▸ **What this task involves**: Filter the listing down to the lines containing the word "about".

+++++

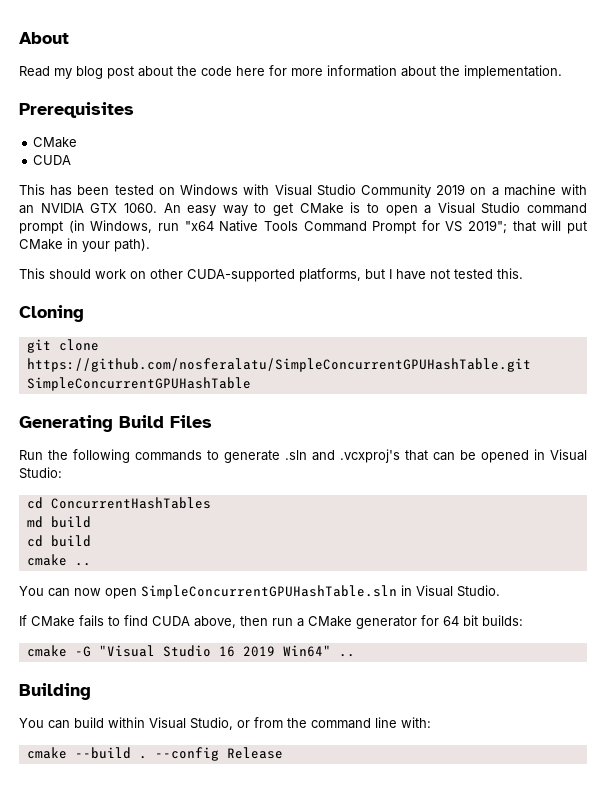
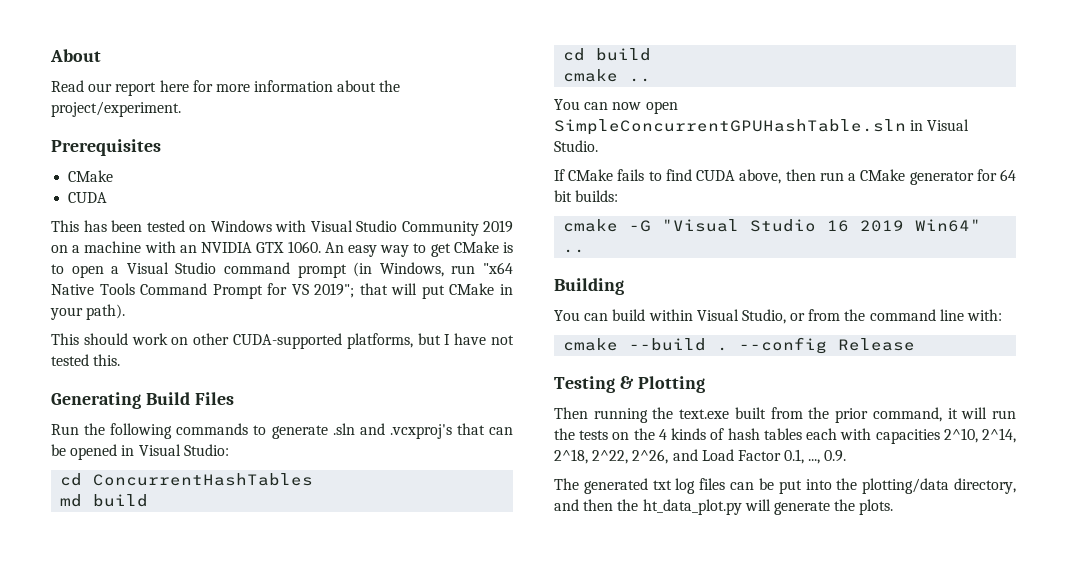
- Read my blog post about the code here for more information about the implementation.
+ Read our report here for more information about the project/experiment.
- Cloning
- git clone https://github.com/nosferalatu/SimpleConcurrentGPUHashTable.git SimpleConcurrentGPUHashTable
+ Testing & Plotting
+ Then running the text.exe built from the prior command, it will run the tests on the 4 kinds of hash tables each with capacities 2^10, 2^14, 2^18, 2^22, 2^26, and Load Factor 0.1, ..., 0.9.
+ The generated txt log files can be put into the plotting/data directory, and then the ht_data_plot.py will generate the plots.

+++++

▸ **Exercise answer**:
- Read my blog post about the code here for more information about the implementation.
+ Read our report here for more information about the project/experiment.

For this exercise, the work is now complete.